Quand la troponine monte après la marche

L’augmentation des concentrations sanguines de troponine I (TnI) cardiaque, au-delà du 99ème percentile est un argument de poids dans le diagnostic de la souffrance myocardique aiguë et de l’infarctus du myocarde (IDM). Ce signe biologique, même quand le seuil quantitatif précédent n’est pas atteint prédit, dans une certaine mesure le risque d’évènements cardiovasculaires majeurs (ECVM) incluant le décès dans des populations non sélectionnées. Les études publiées sur ce sujet ne manquent pas, mais il en est d’autres plus rares, qui attirent l’attention d’une élévation possible et non exceptionnelle des taux de ce biomarqueur dans les suites d’activités physiques intenses qui s’observent notamment dans le cas du sport d’endurance. Les randonneurs ou plus encore, les marcheurs dont le pas reste soutenu sur de longues distances entrent dans cette catégorie. Comment interpréter une augmentation significative des taux de TnI dans un tel contexte ?

C’est à cette question que répond une étude de cohorte prospective dans laquelle ont été inclus 725 participants (âge moyen 61  [54-69] ans). Les concentrations sériques du biomarqueur en question ont été dosées avant et immédiatement après une marche de 30 à 55 km. La valeur pronostique des taux situés au-dessus du 99ème percentile (>0,040 µg/l), a été évaluée. Le critère de jugement principal a combiné les ECVM suivants : IDM, AVC, insuffisance cardiaque, revascularisation myocardique ou encore mort subite.

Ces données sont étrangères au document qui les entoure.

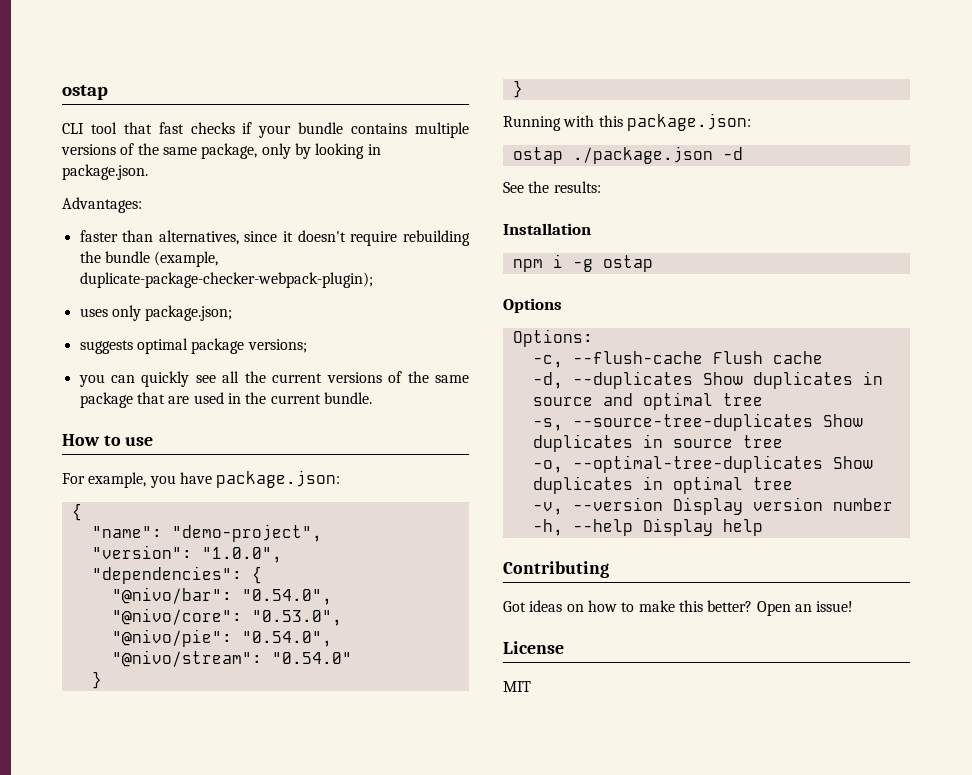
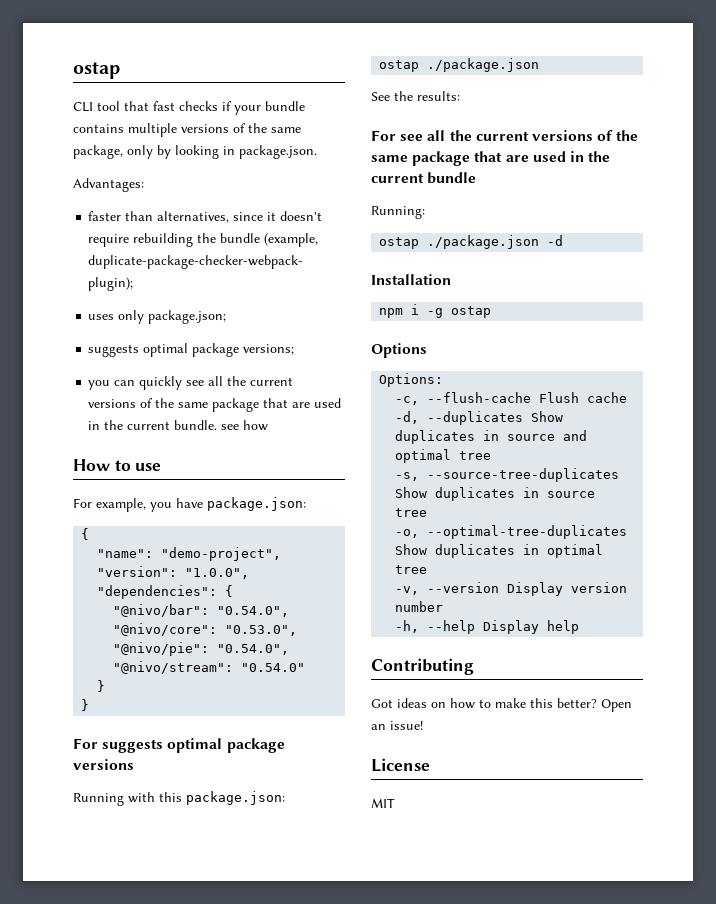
- you can quickly see all the current versions of the same package that are used in the current bundle.
+ you can quickly see all the current versions of the same package that are used in the current bundle. see how
+ For suggests optimal package versions
  Running with this package.json:
- ostap ./package.json -d
+ ostap ./package.json
+ For see all the current versions of the same package that are used in the current bundle
+ Running:
+ ostap ./package.json -d

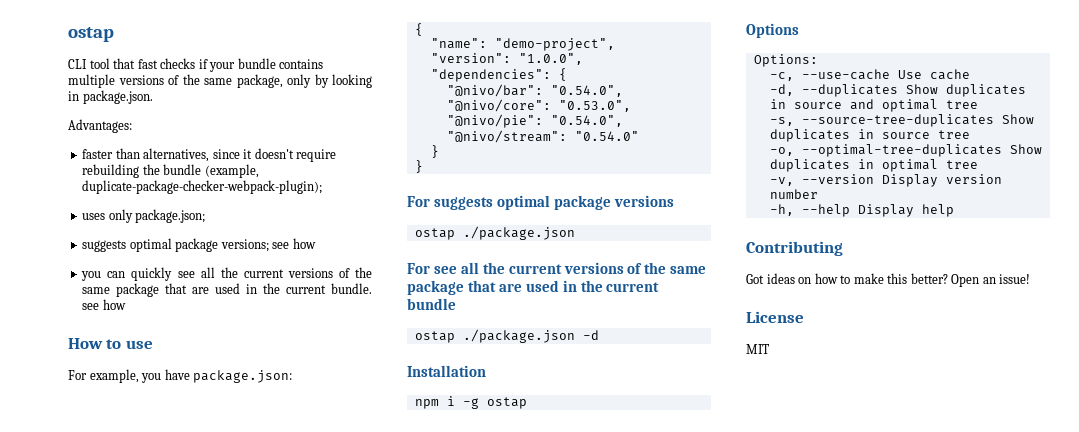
- suggests optimal package versions;
+ suggests optimal package versions; see how
  For suggests optimal package versions
- Running with this package.json:
  ostap ./package.json
- See the results:
- Running:
- -c, --flush-cache Flush cache
+ -c, --use-cache Use cache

Des conséquences cardiovasculaires

La marche s’est accompagnée d’une augmentation de la fréquence cardiaque qui a atteint 68 ± 10% de la fréquence maximale théorique (220-âge) pendant en moyenne 8,3 [7,3-9,3] heures. Les valeurs basales de la TnI ne dépassaient le seuil de 0,040 µg/l que chez 9 participants (1 %). En revanche, après la marche, 63  participants (9 %) ont été concernés. Au terme d’un suivi moyen de 43  [23-77] mois, ces derniers, dans l’immense majorité des cas (n = 62 ; 9 %), ont connu des désagréments majeurs dont 29 décès et 33 ECVM. Ceci s’est produit dans 7 % des cas avec des taux de TnI ≤ 0,040 µg/l après effort, et 27 % avec des taux de TnI > 0,040 µg/l(log-rank p<0,001). Le hazard ratio correspondant a été estimé à 2,48 (intervalle de confiance à 95 %, 1,29-4,78) après ajustement selon les variables suivantes: âge, sexe, facteurs de risque cardiovasculaire (HTA, hypercholestérolémie ou diabète), maladie cardiovasculaire quel que soit son type (IDM, AVC ou insuffisance cardiaque), mais aussi valeurs basales de la TnI.

Une distance de 30 à 55 km pour un marcheur, c’est un effort conséquent chez des sujets d’un certain âge, sans être pour autant un marathon. La fréquence cardiaque moyenne estimée à 68 % de la FMT pendant en moyenne huit heures fait supposer une marche rapide qui, ajoutée à la distance, crée les conditions d’un stress myocardique. L’élévation modérée de la TnI dans un tel contexte ne saurait être en conséquence considérée comme physiologique, mais bel et bien comme un signe de mauvais augure, prédictif d’une morbi-mortalité cardiovasculaire significative à long terme. De là à doser la troponine au terme de toute marche aussi prolongée que dans l’étude, il y a plus d’un pas à franchir…

Dr Catherine Watkins

Référence
Aengevaeren VL et coll. : Exercise-Induced Cardiac Troponin I Increase and Incident Mortality and Cardiovascular Events. Circulation. 2019 ; 140(10): 804-814.